VSI-AXPVMS-SSL111-V0101-1IA-1-RNOTES.PDF

This document provides the Installation Guide and Release Notes for VSI SSL111 Version 1.1-11 for OpenVMS Alpha servers, released in December 2020. It is based on Open Source OpenSSL version 1.1.1i.

Key Information:

1. Prerequisites:

   • Requires approximately 200,000 blocks of disk space for installation (170,000 blocks installed).
   • OpenVMS Alpha server Version 8.4-1H1 or later.
   • No specific account quotas or system parameters are required.

2. Coexistence and Migration (Crucial Points):

   • VSI SSL111 (OpenSSL 1.1.1 stream) is designed to coexist with older VSI SSL V1.4 (OpenSSL 0.9.8) and VSI SSL1 (OpenSSL 1.0.2) on the same system by using distinct naming conventions (e.g., SSL111$ prefixes for logical names, directories, command procedures, and library names).
   • Backward Compatibility: VSI SSL111 V1.1 is not backward compatible with VSI SSL V1.4 or SSL1. Applications dependent on older VSI SSL versions must be recompiled and relinked against the new VSI SSL111 header files and shareable images.
   • Certificate Store Migration: When migrating from older VSI SSL versions, existing certificate stores need to be copied to the new SYS$SYSDEVICE:[VMS$COMMON.SSL111.DEMOCA...] directory. Critically, the certificate hash algorithm has changed from MD5 (V1.4/SSL1) to SHA-1 (SSL111 V1.1). This means existing certificate files, named after their MD5 hash, will cause validation failures.
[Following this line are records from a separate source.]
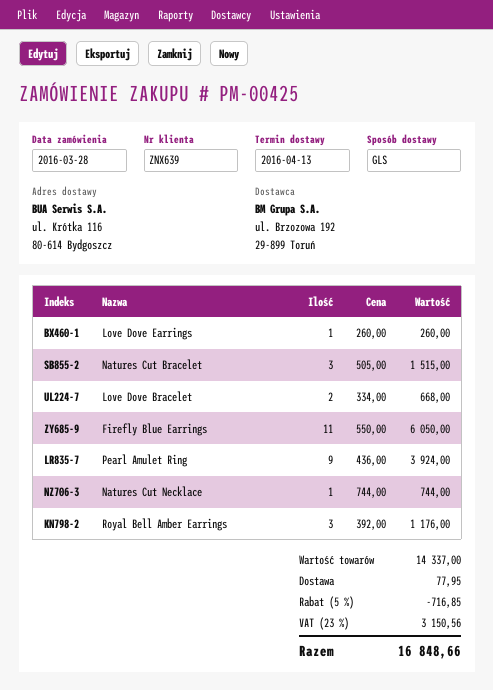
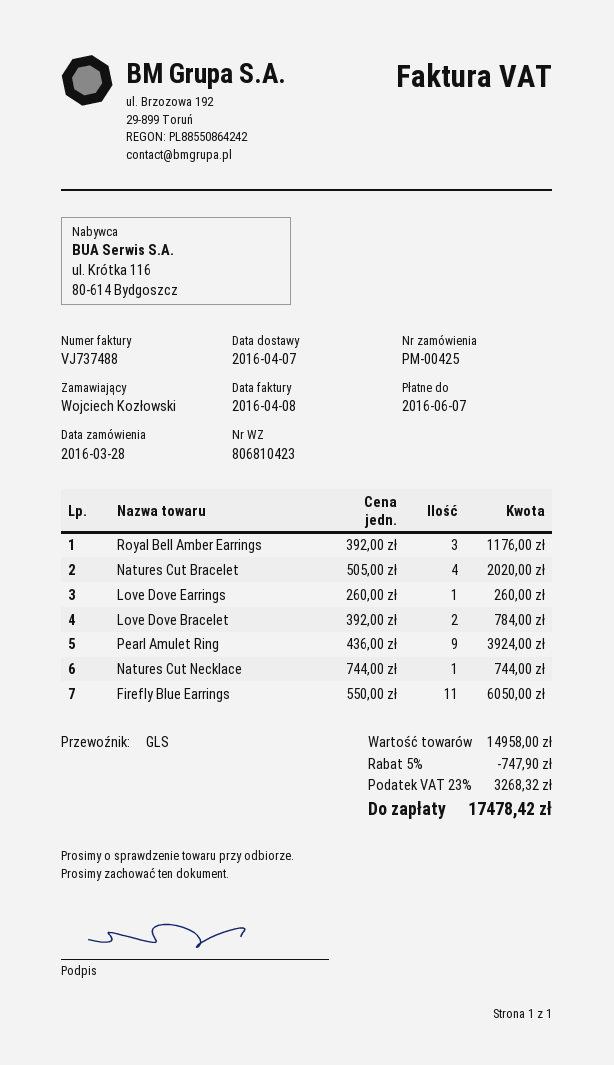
delivery date: 2016-04-13 -> 2016-04-07
Natures Cut Bracelet: 3 x 505.00 = 1515.00 -> 4 x 505.00 = 2020.00
Love Dove Bracelet: 2 x 334.00 = 668.00 -> 2 x 392.00 = 784.00
subtotal: 14337.00 -> 14958.00
discount: 5% = 716.85 -> 5% = 747.90
shipping: 77.95 -> none
tax: 23% = 3150.56 -> 23% = 3268.32
total: 16848.66 -> 17478.42

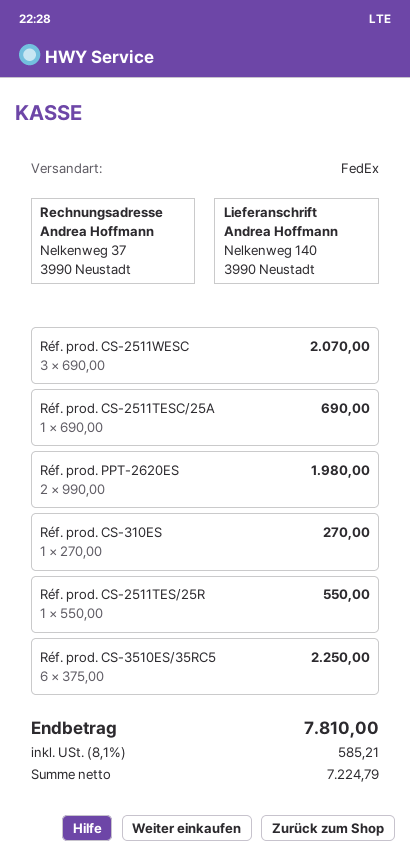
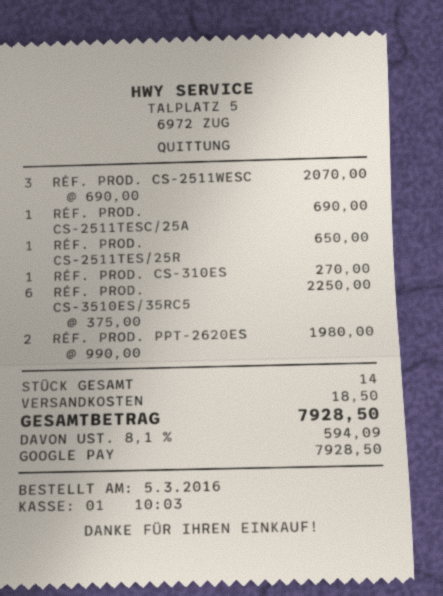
Réf. prod. CS-2511TES/25R: 1 x 550.00 = 550.00 -> 1 x 650.00 = 650.00
shipping: none -> 18.50
tax: 8.1% = 585.21 -> 8.1% = 594.09
total: 7810.00 -> 7928.50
Users must manually rename certificate files to their corresponding SHA-1 hash names.
   • Logical Name OPENSSL: This common logical name will point to the version of the product (SSL, SSL1, or SSL111) that was started last. Care must be taken to ensure it points to SSL111$INCLUDE: before rebuilding applications.
   • Custom Procedures/Configuration: Any custom command procedures or OpenSSL configuration files (OPENSSL.CNF, OPENSSL-VMS.CNF) modified for older SSL versions must be updated and copied to the new SSL111$ directories.
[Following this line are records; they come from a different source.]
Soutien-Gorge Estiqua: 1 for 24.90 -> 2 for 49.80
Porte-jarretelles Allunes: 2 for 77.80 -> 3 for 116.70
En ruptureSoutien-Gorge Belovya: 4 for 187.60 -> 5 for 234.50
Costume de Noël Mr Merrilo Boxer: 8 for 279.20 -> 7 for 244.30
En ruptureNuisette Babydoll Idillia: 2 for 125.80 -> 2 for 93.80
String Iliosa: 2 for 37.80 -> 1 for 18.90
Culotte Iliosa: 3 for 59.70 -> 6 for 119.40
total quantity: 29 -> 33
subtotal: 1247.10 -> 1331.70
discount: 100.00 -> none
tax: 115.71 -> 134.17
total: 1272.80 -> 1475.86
3. Installation & Post-Installation:

   • Installation is performed using the $ PRODUCT INSTALL SSL111 command.
   • VSI SSL111 must be installed on the system disk.
   • For clustered environments, SSL111 must be shut down on all nodes before installation and started on all nodes after.
   • SSL111$STARTUP.COM must be added to SYS$MANAGER:SYSTARTUP_VMS.COM and invoked last to ensure correct logical name definitions.
   • The SSL111$SHUTDOWN.COM should be added to SYS$MANAGER:SYSHUTDWN.COM.
   • An Installation Verification Procedure (@SYS$TEST:SSL111$IVP.COM) and a Certificate Tool (@SSL111$COM:SSL111$CERT_TOOL) are available.

4. Application Development:

   • VSI SSL111 provides separate 64-bit and 32-bit APIs (e.g., SSL111$LIBSSL_SHR.EXE for 64-bit, SSL111$LIBSSL_SHR32.EXE for 32-bit).
   • To use 64-bit APIs, compile with /POINTER_SIZE=64. Linking uses options files to specify the correct shareable images.

5. Release Notes & Limitations:

   • TLS1_ALLOW_EXPERIMENTAL_CIPHERSUITES is enabled.
   • Legal caution regarding cryptographic export restrictions.
   • The Certificate Tool does not have locking mechanisms; only one user/process should use it at a time to prevent database corruption.
   • Certificates and keys must be properly protected using OpenVMS file protections or ACLs.
   • OpenSSL environment variables require the ${var} format.
   • IDEA, RC5, MDC2 symmetric ciphers are not supported due to copyright.
   • RAND_egd, RAND_egd_bytes, and RAND_query_egd_bytes APIs are not available; use RAND_poll() for secure random seeds.
   • OpenSSL documentation on the OpenSSL website should take precedence over the kit's documentation, as it's written for UNIX and may differ.